6.9 KiB
Overview
PDF.js is a Portable Document Format (PDF) viewer built with JavaScript, HTML5 Canvas, and CSS. It's a Mozilla project that provides a general-purpose, web standards-based platform for parsing and rendering PDFs without requiring native code or plugins.
Common Commands
Development Server
npx gulp server
Then open http://localhost:8888/web/viewer.html to view the PDF viewer.
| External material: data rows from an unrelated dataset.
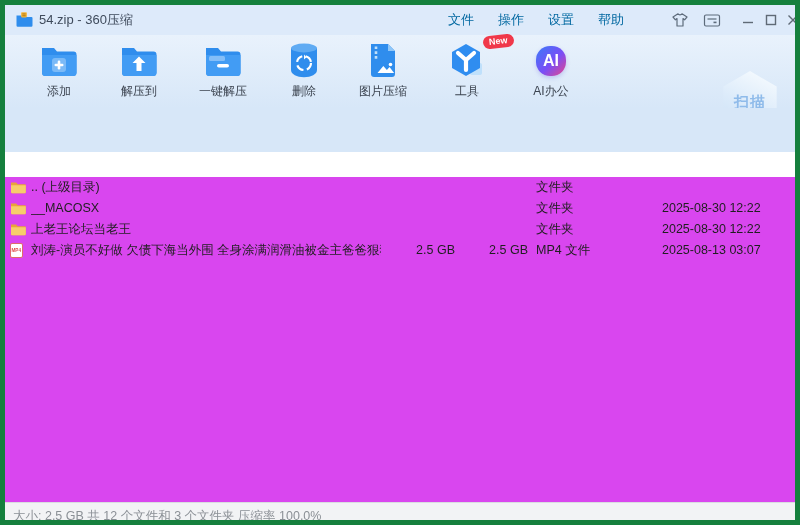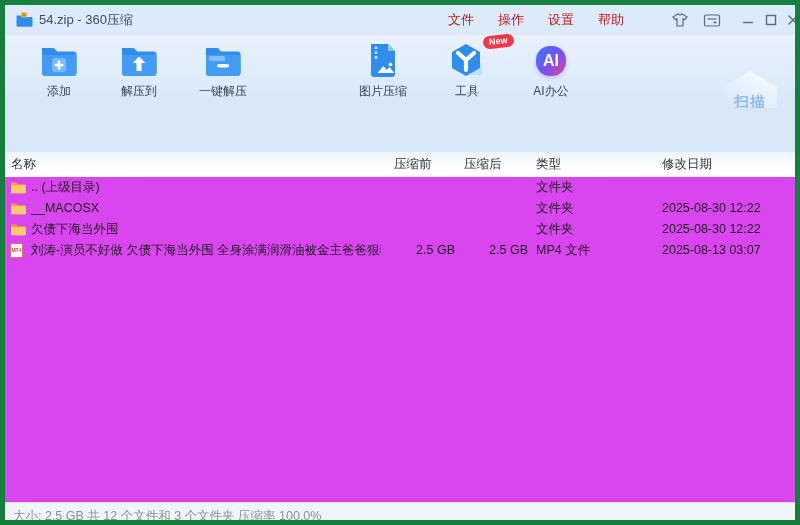--- a/index.html
+++ b/index.html
@@ -3,21 +3,21 @@
 <meta charset="utf-8">
 <style>
   html,body{margin:0;padding:0;width:800px;height:525px;font-family:"Liberation Sans","DejaVu Sans",sans-serif;-webkit-font-smoothing:antialiased;}
   .window{position:absolute;inset:0;width:800px;height:525px;box-sizing:border-box;border:5px solid #15803d;background:#fff;overflow:hidden;}
 
   
   .titlebar{position:absolute;left:0;top:0;width:100%;height:30px;background:#ddeafa;}
   .app-icon{position:absolute;left:10px;top:6px;width:18px;height:18px;}
   .win-title{position:absolute;left:34px;top:0;height:30px;line-height:30px;font-size:13px;color:#3f4b5c;}
   .menubar{position:absolute;left:443px;top:0;height:30px;display:flex;gap:24px;align-items:center;}
-  .menu-item{font-size:13px;color:#b91c1c;cursor:default;}
+  .menu-item{font-size:13px;color:#0369a1;cursor:default;}
   .tb-btn{position:absolute;top:6px;width:22px;height:18px;display:flex;align-items:center;justify-content:center;}
   .tb-shirt{left:664px;} .tb-feedback{left:696px;}
   .tb-min{left:732px;} .tb-max{left:755px;} .tb-close{left:777px;}
 
   
   .toolbar{position:absolute;left:0;top:30px;width:100%;height:73px;background:linear-gradient(180deg,#e9f2fc 0%,#d7e7f8 100%);}
   .tool-btn{position:absolute;top:4px;height:64px;display:flex;flex-direction:column;align-items:center;justify-content:flex-start;cursor:default;}
   .tool-ico{height:44px;display:flex;align-items:center;justify-content:center;position:relative;}
   .tool-label{font-size:12px;color:#3c4450;margin-top:0px;white-space:nowrap;}
   .btn-add{left:22px;width:64px;} .btn-extract{left:100px;width:68px;}
@@ -139,20 +139,31 @@
         <svg width="40" height="34" viewBox="0 0 40 34">
           <path d="M3 4 h12 l3 3.5 h16.5 a3 3 0 0 1 3 3 v18 a3.5 3.5 0 0 1 -3.5 3.5 h-27.5 A3.5 3.5 0 0 1 3 28.5 Z" fill="#2f8ded"></path>
           <path d="M3 11 h34.5 v17.5 a3.5 3.5 0 0 1 -3.5 3.5 h-27.5 A3.5 3.5 0 0 1 3 28.5 Z" fill="#429cf4"></path>
           <rect x="6" y="12" width="16" height="5" rx="1.5" fill="rgba(255,255,255,.35)"></rect>
           <rect x="14" y="20" width="12" height="3.6" rx="1.8" fill="#fff"></rect>
         </svg>
       </div>
       <span class="tool-label">一键解压</span>
     </div>
 
+    <div class="tool-btn btn-delete">
+      <div class="tool-ico">
+        <svg width="34" height="38" viewBox="0 0 34 38">
+          <path d="M4 6 V28 c0 4.2 5.8 7.2 13 7.2 s13 -3 13 -7.2 V6 Z" fill="#2f8ded"></path>
+          <ellipse cx="17" cy="6" rx="13" ry="4.4" fill="#5fabf3"></ellipse>
+          <circle cx="17" cy="21" r="7" fill="none" stroke="#fff" stroke-width="2.2" stroke-dasharray="8 3.5"></circle>
+          <path d="M17 12.6 l2.4 2.6 -2.4 2.2 Z" fill="#fff"></path>
+        </svg>
+      </div>
+      <span class="tool-label">删除</span>
+    </div>
 
     <div class="tool-btn btn-imgcmp">
       <div class="tool-ico">
         <svg width="32" height="38" viewBox="0 0 32 38">
           <path d="M4 2 h17 l7 7 v23 a3 3 0 0 1 -3 3 H7 a3 3 0 0 1 -3 -3 Z" fill="#2f8ded"></path>
           <path d="M21 2 l7 7 h-7 Z" fill="#8ec6f8"></path>
           <line x1="9" y1="4.5" x2="9" y2="19" stroke="#bfe0fb" stroke-width="2.6" stroke-dasharray="2.6 2.2"></line>
           <circle cx="23.5" cy="22.5" r="1.8" fill="#fff"></circle>
           <path d="M10.5 31 l5.8-7 3.6 4 2.6-3 4.6 6 Z" fill="#fff"></path>
         </svg>
@@ -221,27 +232,20 @@
 
     <div class="search-field">
       <input class="search-input" type="text" placeholder="搜索包内文件" style="">
       <svg width="16" height="16" viewBox="0 0 16 16">
         <circle cx="6.8" cy="6.8" r="4.6" fill="none" stroke="#3f8ae0" stroke-width="1.8"></circle>
         <line x1="10.3" y1="10.3" x2="14.2" y2="14.2" stroke="#3f8ae0" stroke-width="1.8" stroke-linecap="round"></line>
       </svg>
     </div>
   </div>
 
-  <div class="tbl-header">
-    <span class="hdr-cell h-name">名称</span>
-    <span class="hdr-cell h-packed">压缩前</span>
-    <span class="hdr-cell h-unpacked">压缩后</span>
-    <span class="hdr-cell h-type">类型</span>
-    <span class="hdr-cell h-date">修改日期</span>
-  </div>
 
   <div class="listarea">
 
     <div class="row r0">
       <span class="cell c-icon">
         <svg width="16" height="13" viewBox="0 0 16 13">
             <path d="M1 1.5 h5.2 l1.5 1.8 H15 a.8.8 0 0 1 .8.8 V11 a1.2 1.2 0 0 1 -1.2 1.2 H2.2 A1.2 1.2 0 0 1 1 11 Z" fill="#e9a33b"></path>
             <path d="M1 4.3 h14.8 V11 a1.2 1.2 0 0 1 -1.2 1.2 H2.2 A1.2 1.2 0 0 1 1 11 Z" fill="#f7cd6b"></path>
           </svg>
       </span>
@@ -266,21 +270,21 @@
       <span class="cell c-date">2025-08-30 12:22</span>
     </div>
 
     <div class="row r2">
       <span class="cell c-icon">
         <svg width="16" height="13" viewBox="0 0 16 13">
             <path d="M1 1.5 h5.2 l1.5 1.8 H15 a.8.8 0 0 1 .8.8 V11 a1.2 1.2 0 0 1 -1.2 1.2 H2.2 A1.2 1.2 0 0 1 1 11 Z" fill="#e9a33b"></path>
             <path d="M1 4.3 h14.8 V11 a1.2 1.2 0 0 1 -1.2 1.2 H2.2 A1.2 1.2 0 0 1 1 11 Z" fill="#f7cd6b"></path>
           </svg>
       </span>
-      <span class="cell c-name">欠债下海当外围</span>
+      <span class="cell c-name">上老王论坛当老王</span>
       <span class="cell c-packed"></span>
       <span class="cell c-unpacked"></span>
       <span class="cell c-type">文件夹</span>
       <span class="cell c-date">2025-08-30 12:22</span>
     </div>
 
     <div class="row r3">
       <span class="cell c-icon">
         <span class="mp4icon">
             <span>MP4</span>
Test PDFs are available at http://localhost:8888/test/pdfs/?frame
Building
Build for modern browsers:
npx gulp generic
This generates pdf.js and pdf.worker.js in build/generic/build/.
Build for distribution (creates pdfjs-dist package):
npx gulp dist
npx gulp dist-install # Build and install locally
Testing
Run all tests:
npx gulp test
Run unit tests only:
npx gulp unittest
Run integration tests (browser-based tests using Puppeteer):
npx gulp integrationtest
Run font tests:
npx gulp fonttest
Run a single test file by modifying test/test_manifest.json or using test runner options.
Linting and Formatting
Lint JavaScript:
npx gulp lint
Format code (uses Prettier and ESLint):
npx eslint --fix <file>
Type Checking
Run TypeScript type checking:
npx gulp typestest
Architecture
High-Level Structure
PDF.js has a multi-layer architecture that separates concerns between PDF parsing, rendering, and UI:
1. Core Layer (src/core/)
The core layer handles PDF parsing and interpretation. Key responsibilities:
- PDF parsing: Parsing PDF structure, cross-reference tables, streams
- Font handling: CFF, TrueType, Type1 font parsing and conversion (
font.js,fonts.js,cff_*.js,type1_*.js) - Image decoding: JPEG, JBIG2, JPX/JPEG2000 decoders
- Operators: Processing PDF drawing operators (
operator_list.js,evaluator.js) - XFA Forms: XML Forms Architecture support (
src/core/xfa/) - Color spaces: ICC profiles, device color spaces (
colorspace.js,icc_colorspace.js) - Runs in a Web Worker for performance isolation
Entry point: src/pdf.worker.js
2. Display Layer (src/display/)
The display layer provides the API for rendering PDFs to canvas and managing documents. Key components:
- API: Main public API (
api.js) -PDFDocumentProxy,PDFPageProxy,getDocument() - Canvas rendering: Renders PDF operations to HTML5 canvas (
canvas.js) - Text layer: Extracts and positions text for selection/search (
text_layer.js) - Annotation layer: Renders and handles PDF annotations (
annotation_layer.js) - Editor layer: Supports PDF editing (annotations, highlights, stamps) (
editor/) - Metadata: Parses XMP metadata (
metadata.js) - Streams: Handles PDF data fetching (fetch, network, node) (
fetch_stream.js,network.js,node_stream.js)
Entry point: src/pdf.js
3. Scripting Layer (src/scripting_api/)
Implements JavaScript execution for interactive PDFs (form calculations, validations, button actions).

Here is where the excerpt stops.